He pressed his growing erection into my crack. “But I’m certainly not going to turn down the invitation. I’m not even going to ask you if you’re sure because you’re a big boy and perfectly capable of making your own decisions.”
“I am.” At least here, I could offer confirmation.
“You know I won’t hurt you.”
I stilled. My gut reaction was I want you to. Which was ridiculous. Gideon had rarely topped me, and he’d never—ever—hurt me.
“Leo?”
“Yeah.”
“Were you hoping I’d inflict some kind of pain? Because that’s not my jam.”
I pulled my lower lip through my teeth. “Not mine either. Except—”
“Except?”
“Never mind.”
“Ah.” He rubbed his stubbled cheek against my shoulder.
“When you do that, I find it hard to think.”

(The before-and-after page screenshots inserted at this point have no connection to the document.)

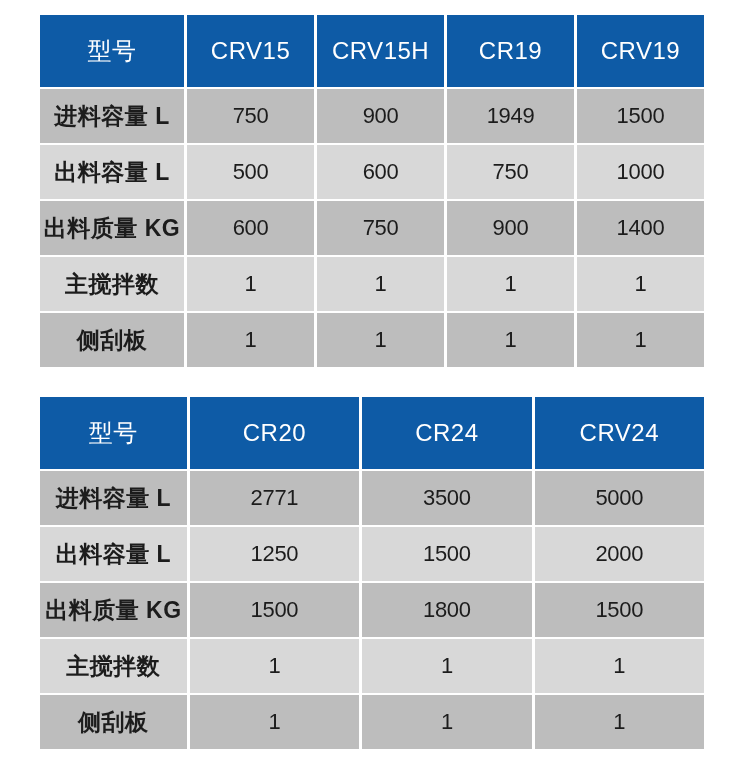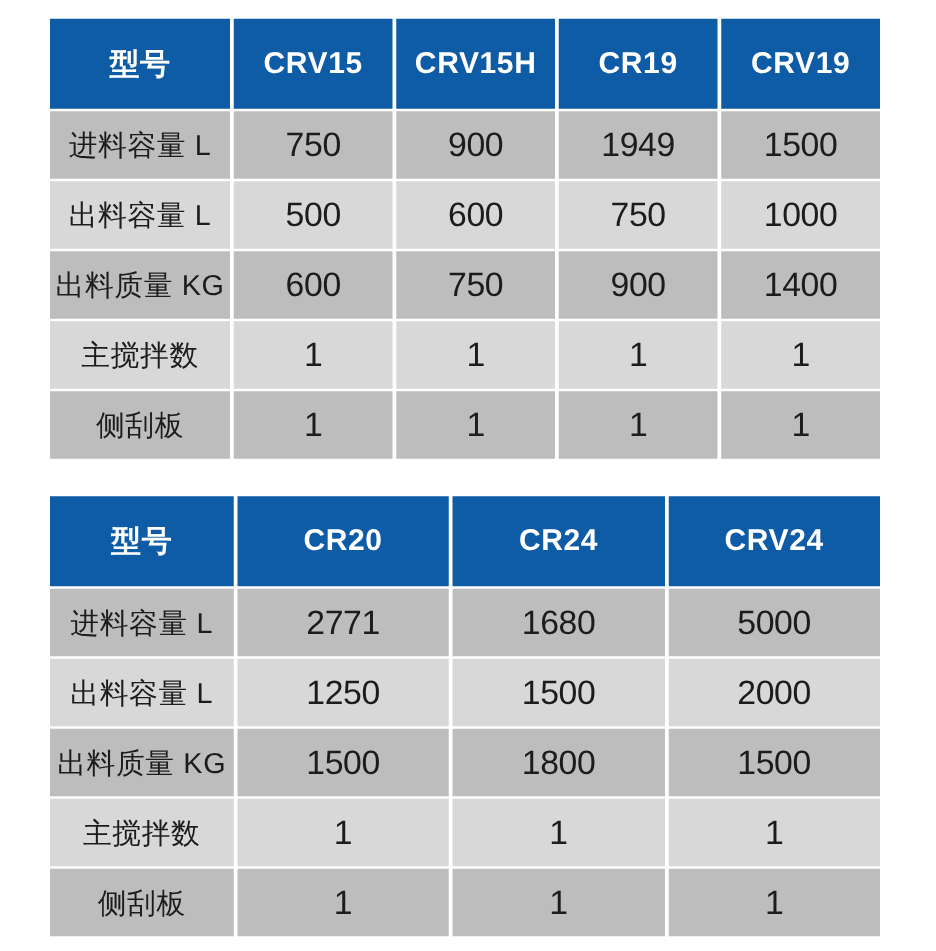"型号" thead th { font-weight: bold -> normal }
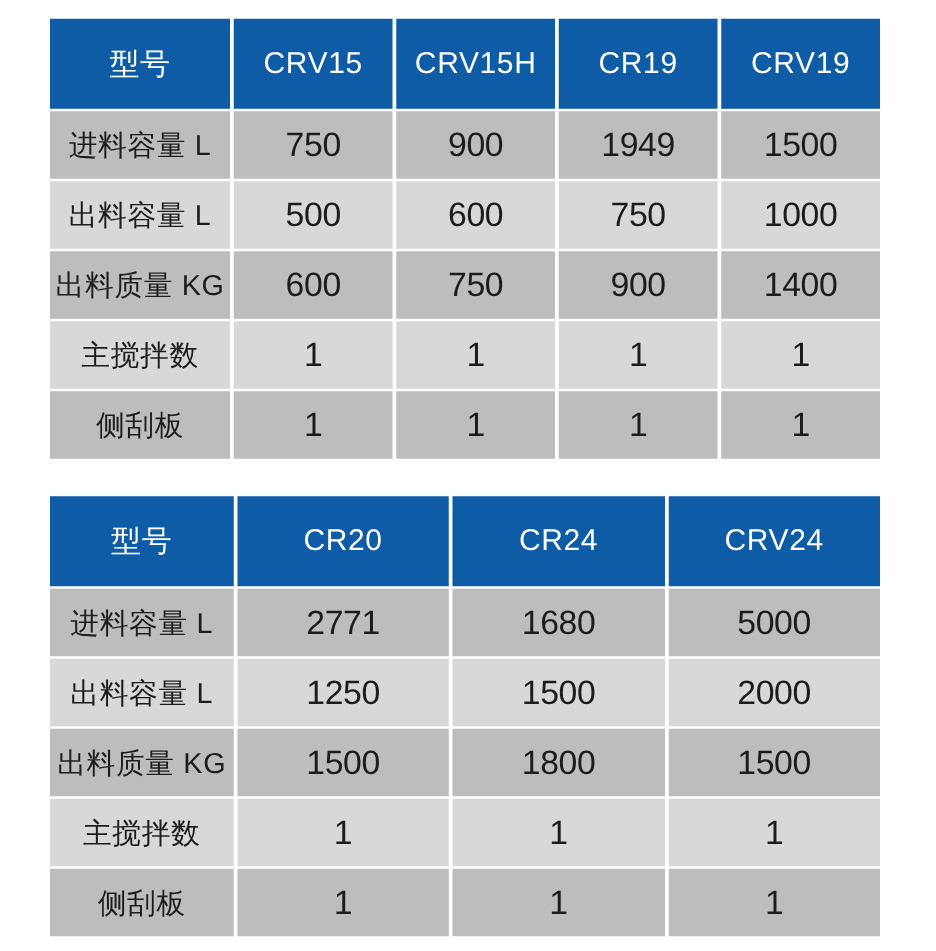"进料容量 L" tbody td.row-label { font-weight: 400 -> 700 }
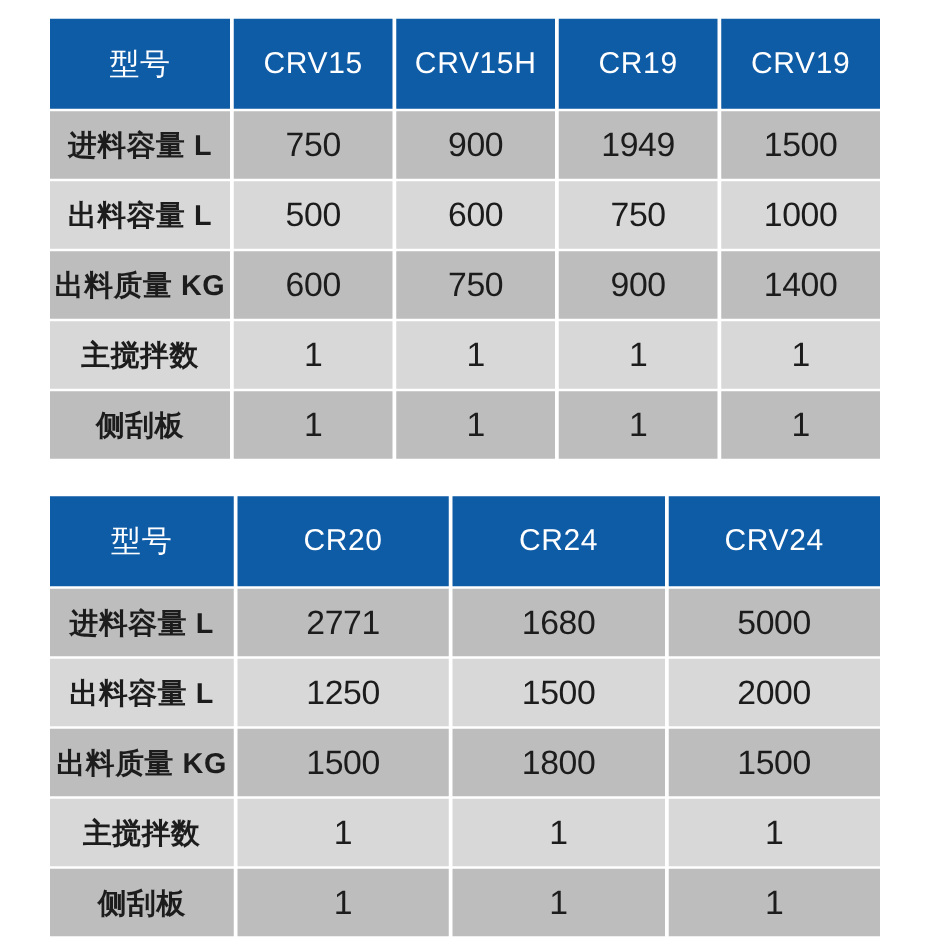"750" tbody td { font-size: 27px -> 22px }
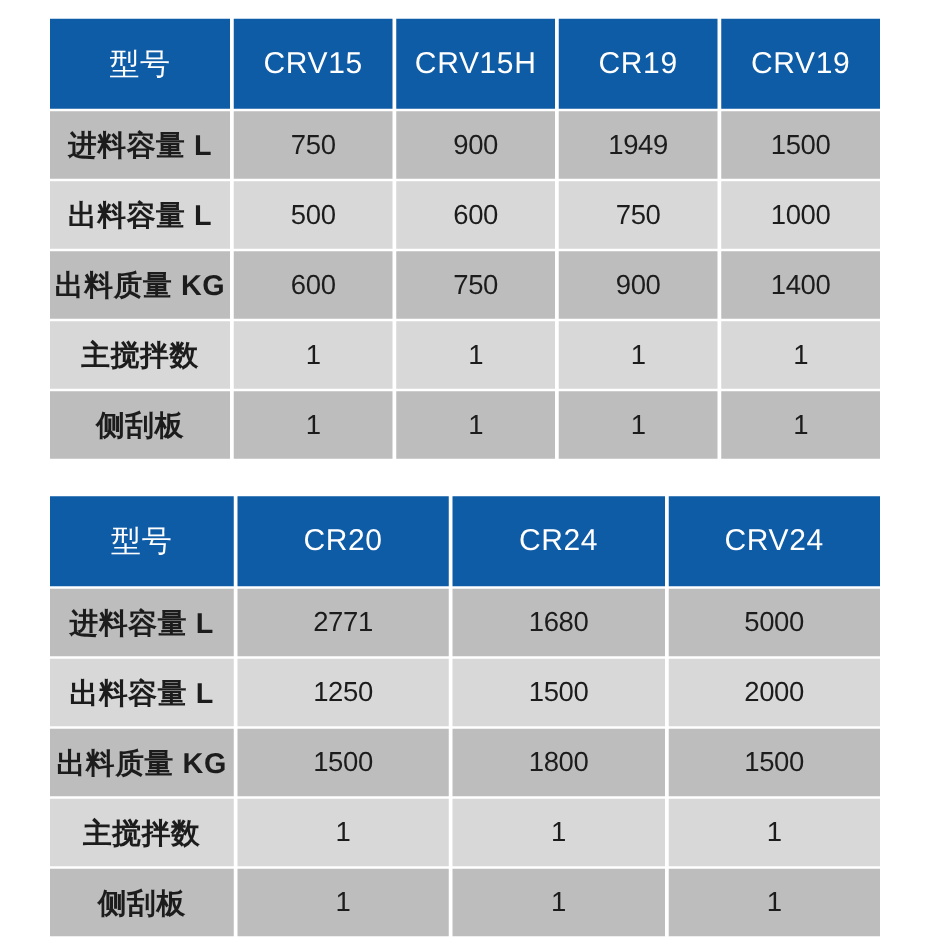"1680" td { text: 1680 -> 3500 }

He pressed his fully erect cock against my ass. “I think that’s the point.”
“Fair.”
“May I prep you?”
The question had me hesitating. Of course I’d let Gideon do it the very few times we’d changed things up.
He’d always been willing—but his happy place had been as a bottom.
As mine was being a top. So why are you doing this?
The answer came swift and hard—because I need it.
“Sure.” I injected more certainty into the word than I felt.
“Where do you want me?”
“Where do you want to be?” I could be obtuse when I wanted to be.
“I’ll always want to look into your eyes. But I understand that might not be your happy place. Some guys—”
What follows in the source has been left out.